§ **AIM OF THE EXERCISE**:
Once the images are set aside, return every entry exactly.

§ **INPUT RECORDS**:
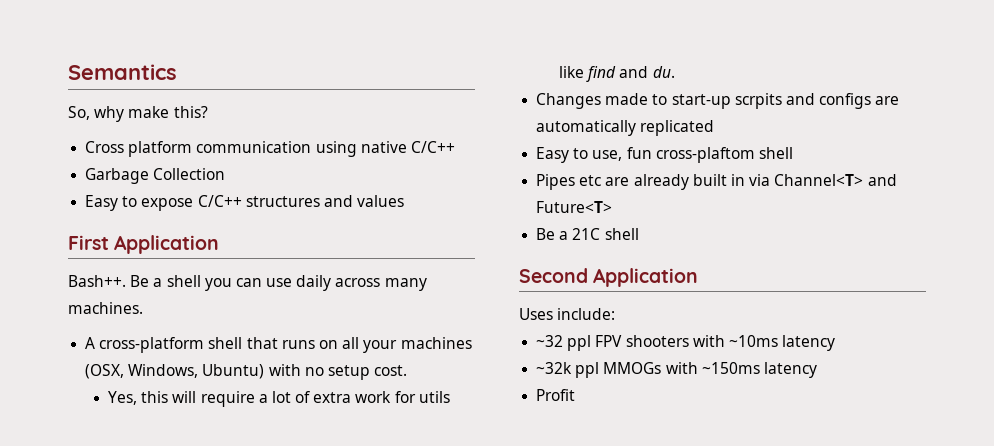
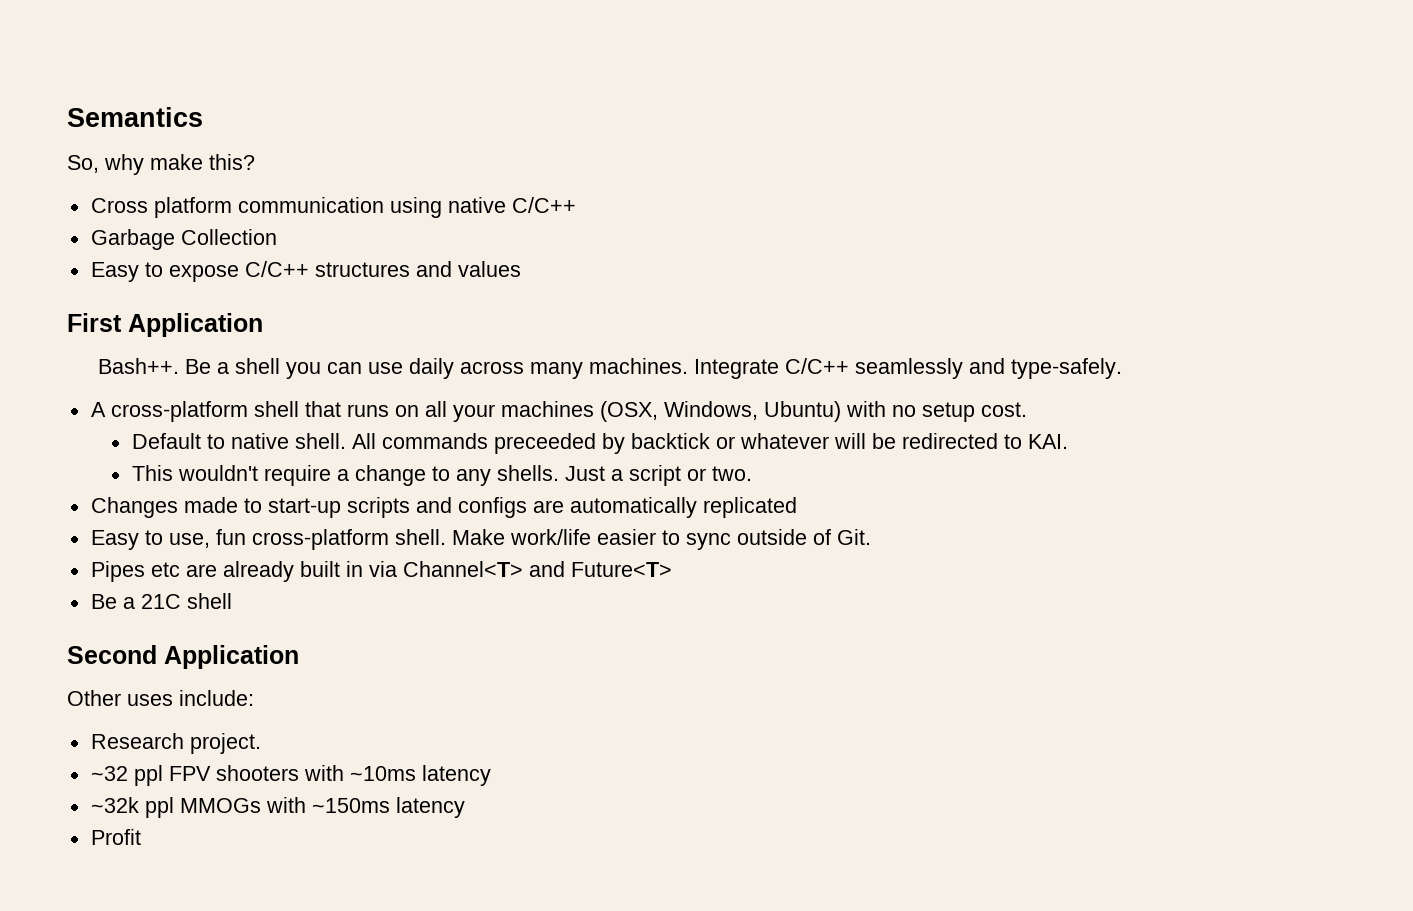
+ Integrate C/C++ seamlessly and type-safely.
- Yes, this will require a lot of extra work for utils like find and du.
+ Default to native shell. All commands preceeded by backtick or whatever will be redirected to KAI.
+ This wouldn't require a change to any shells. Just a script or two.
- Changes made to start-up scrpits and configs are automatically replicated
+ Changes made to start-up scripts and configs are automatically replicated
- Easy to use, fun cross-plaftom shell
+ Easy to use, fun cross-platform shell. Make work/life easier to sync outside of Git.
- Uses include:
+ Other uses include:
+ Research project.

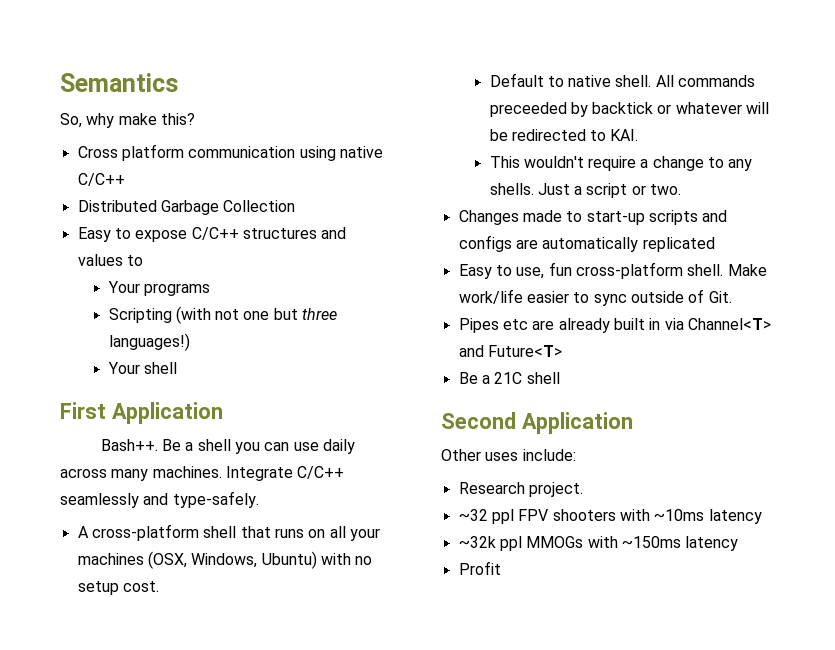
- Garbage Collection
+ Distributed Garbage Collection
- Easy to expose C/C++ structures and values
+ Easy to expose C/C++ structures and values to
+ Your programs
+ Scripting (with not one but three languages!)
+ Your shell

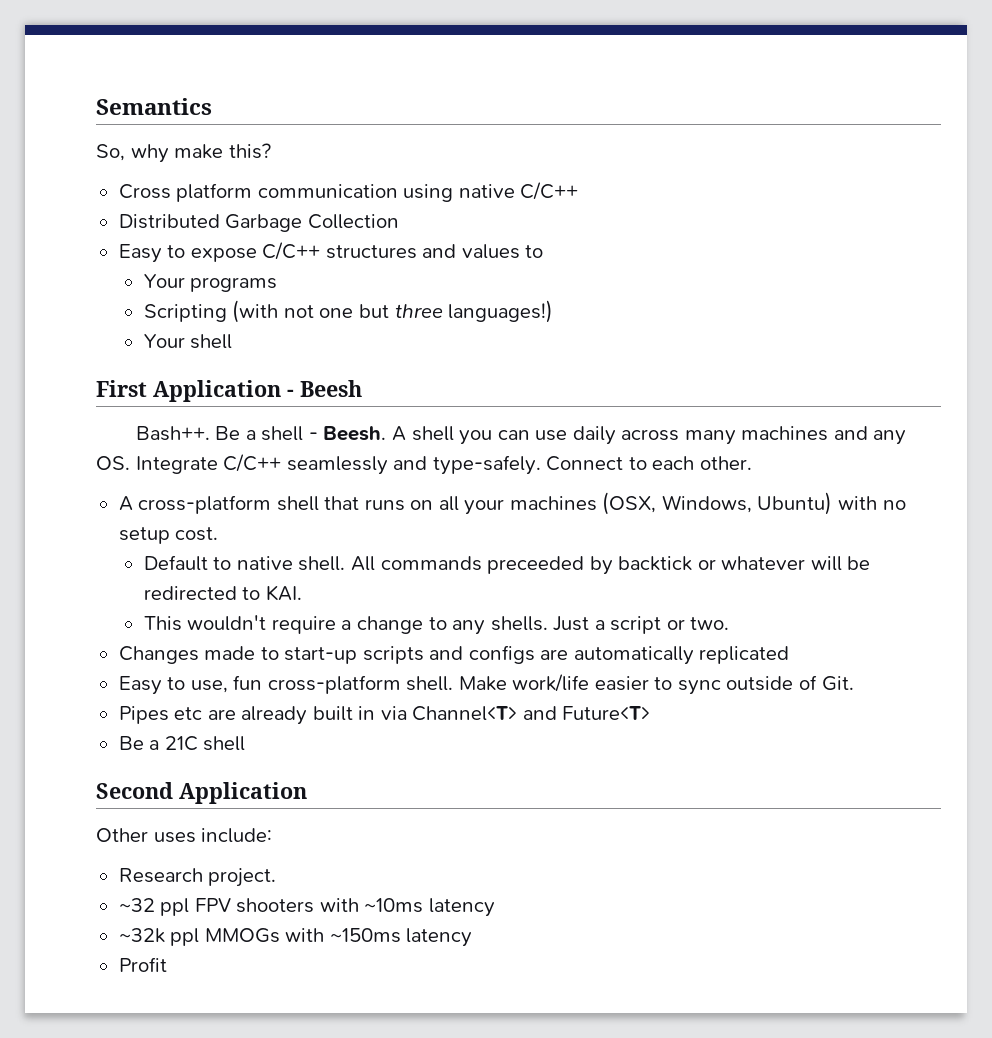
- First Application
+ First Application - Beesh
- Be a shell you can use daily across many machines. Integrate C/C++ seamlessly and type-safely.
+ Be a shell - Beesh. A shell you can use daily across many machines and any OS. Integrate C/C++ seamlessly and type-safely. Connect to each other.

§ **SOLVED PROBLEM**:
+ Integrate C/C++ seamlessly and type-safely.
- Yes, this will require a lot of extra work for utils like find and du.
+ Default to native shell. All commands preceeded by backtick or whatever will be redirected to KAI.
+ This wouldn't require a change to any shells. Just a script or two.
- Changes made to start-up scrpits and configs are automatically replicated
+ Changes made to start-up scripts and configs are automatically replicated
- Easy to use, fun cross-plaftom shell
+ Easy to use, fun cross-platform shell. Make work/life easier to sync outside of Git.
- Uses include:
+ Other uses include:
+ Research project.

- Garbage Collection
+ Distributed Garbage Collection
- Easy to expose C/C++ structures and values
+ Easy to expose C/C++ structures and values to
+ Your programs
+ Scripting (with not one but three languages!)
+ Your shell

- First Application
+ First Application - Beesh
- Be a shell you can use daily across many machines. Integrate C/C++ seamlessly and type-safely.
+ Be a shell - Beesh. A shell you can use daily across many machines and any OS. Integrate C/C++ seamlessly and type-safely. Connect to each other.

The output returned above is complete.